Your answer must be the records below, repeated exactly, with every picture left out.

--- RECORDS SHOWN ---

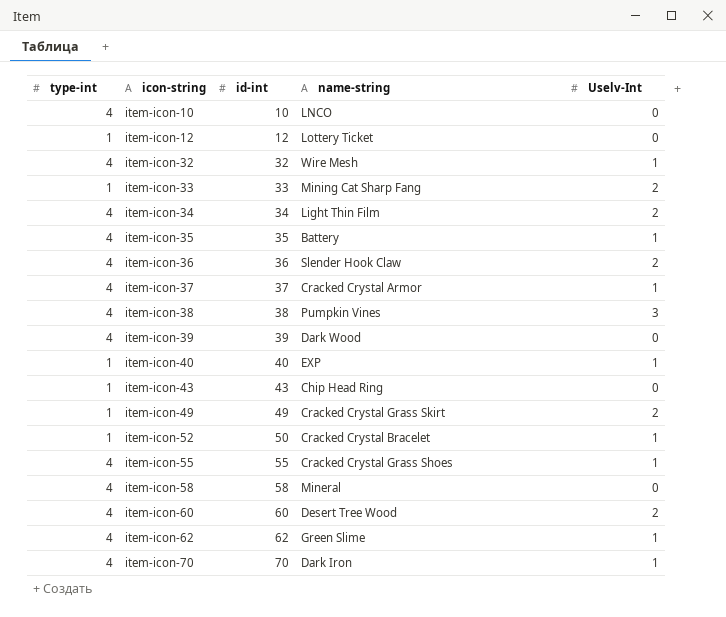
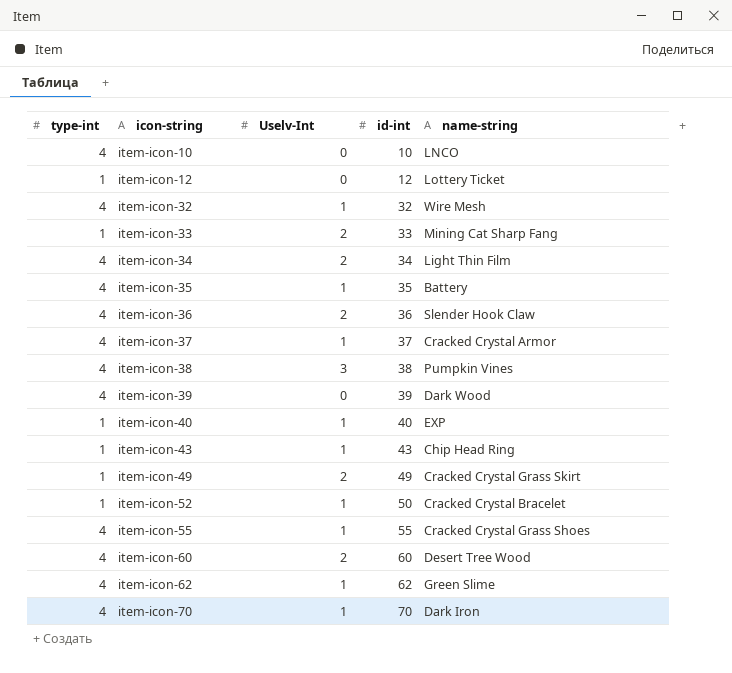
column Uselv-Int | position: 5 -> 3
row item-icon-58: 4 | 58 | Mineral | 0 -> none
item-icon-43 | Uselv-Int: 0 -> 1

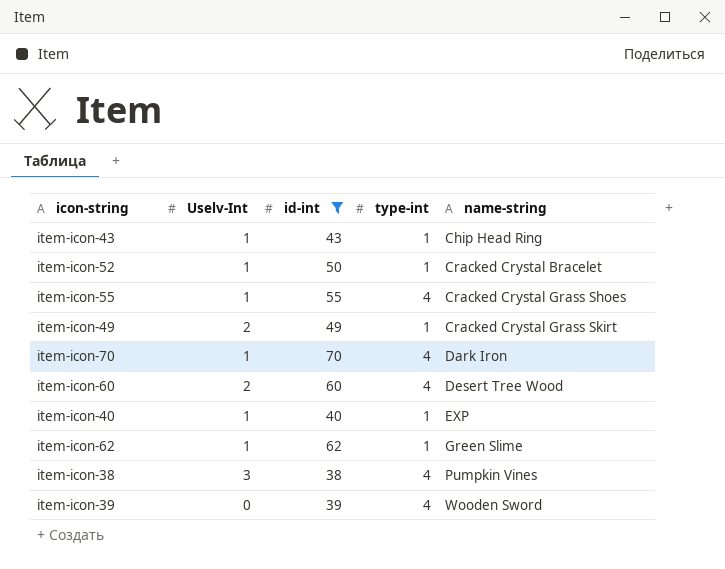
filter: none -> id-int >= 38
row order: icon-string ascending -> name-string ascending
column type-int | position: 1 -> 4
item-icon-62 | type-int: 4 -> 1
item-icon-39 | name-string: Dark Wood -> Wooden Sword

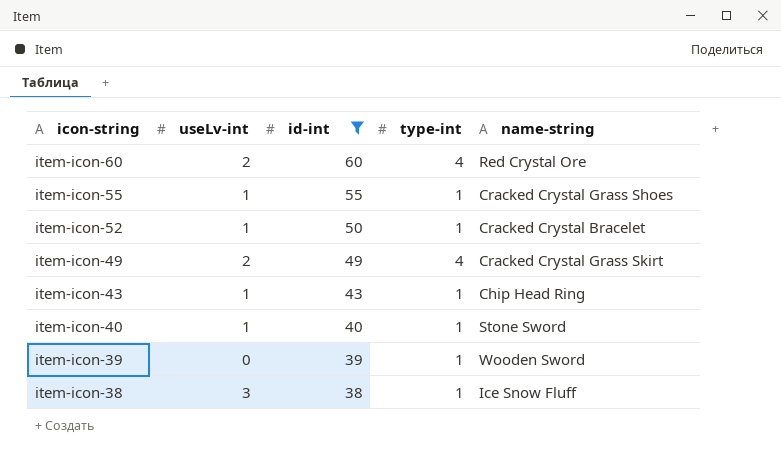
row order: name-string ascending -> icon-string descending
column name: Uselv-Int -> useLv-int
row item-icon-70: 1 | 70 | 4 | Dark Iron -> none
row item-icon-62: 1 | 62 | 1 | Green Slime -> none
item-icon-60 | name-string: Desert Tree Wood -> Red Crystal Ore
item-icon-55 | type-int: 4 -> 1
item-icon-49 | type-int: 1 -> 4
item-icon-40 | name-string: EXP -> Stone Sword
item-icon-39 | type-int: 4 -> 1
item-icon-38 | type-int: 4 -> 1
item-icon-38 | name-string: Pumpkin Vines -> Ice Snow Fluff

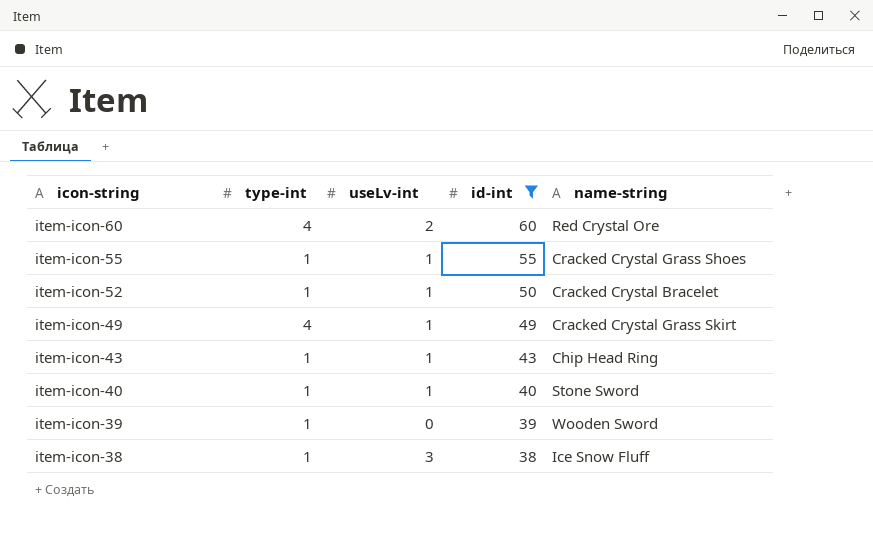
column type-int | position: 4 -> 2
item-icon-49 | useLv-int: 2 -> 1

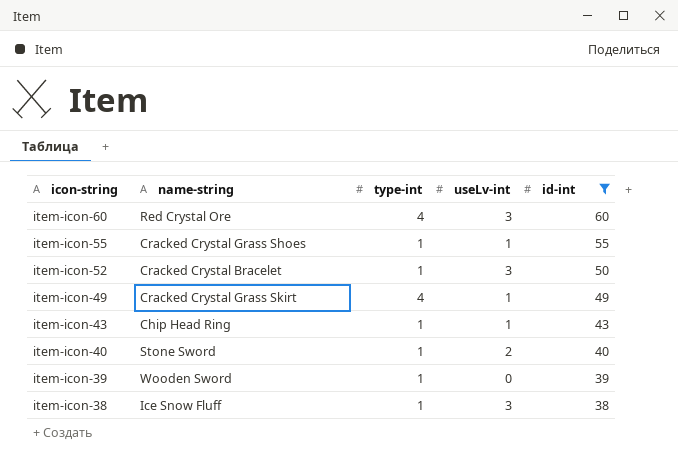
column name-string | position: 5 -> 2
item-icon-60 | useLv-int: 2 -> 3
item-icon-52 | useLv-int: 1 -> 3
item-icon-40 | useLv-int: 1 -> 2

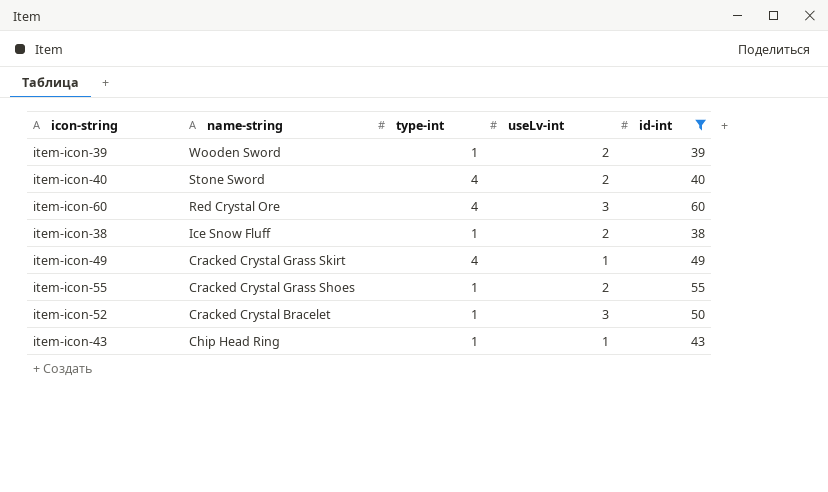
row order: icon-string descending -> name-string descending
item-icon-39 | useLv-int: 0 -> 2
item-icon-40 | type-int: 1 -> 4
item-icon-38 | useLv-int: 3 -> 2
item-icon-55 | useLv-int: 1 -> 2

---

-- TASK ANSWER --
column Uselv-Int | position: 5 -> 3
row item-icon-58: 4 | 58 | Mineral | 0 -> none
item-icon-43 | Uselv-Int: 0 -> 1

filter: none -> id-int >= 38
row order: icon-string ascending -> name-string ascending
column type-int | position: 1 -> 4
item-icon-62 | type-int: 4 -> 1
item-icon-39 | name-string: Dark Wood -> Wooden Sword

row order: name-string ascending -> icon-string descending
column name: Uselv-Int -> useLv-int
row item-icon-70: 1 | 70 | 4 | Dark Iron -> none
row item-icon-62: 1 | 62 | 1 | Green Slime -> none
item-icon-60 | name-string: Desert Tree Wood -> Red Crystal Ore
item-icon-55 | type-int: 4 -> 1
item-icon-49 | type-int: 1 -> 4
item-icon-40 | name-string: EXP -> Stone Sword
item-icon-39 | type-int: 4 -> 1
item-icon-38 | type-int: 4 -> 1
item-icon-38 | name-string: Pumpkin Vines -> Ice Snow Fluff

column type-int | position: 4 -> 2
item-icon-49 | useLv-int: 2 -> 1

column name-string | position: 5 -> 2
item-icon-60 | useLv-int: 2 -> 3
item-icon-52 | useLv-int: 1 -> 3
item-icon-40 | useLv-int: 1 -> 2

row order: icon-string descending -> name-string descending
item-icon-39 | useLv-int: 0 -> 2
item-icon-40 | type-int: 1 -> 4
item-icon-38 | useLv-int: 3 -> 2
item-icon-55 | useLv-int: 1 -> 2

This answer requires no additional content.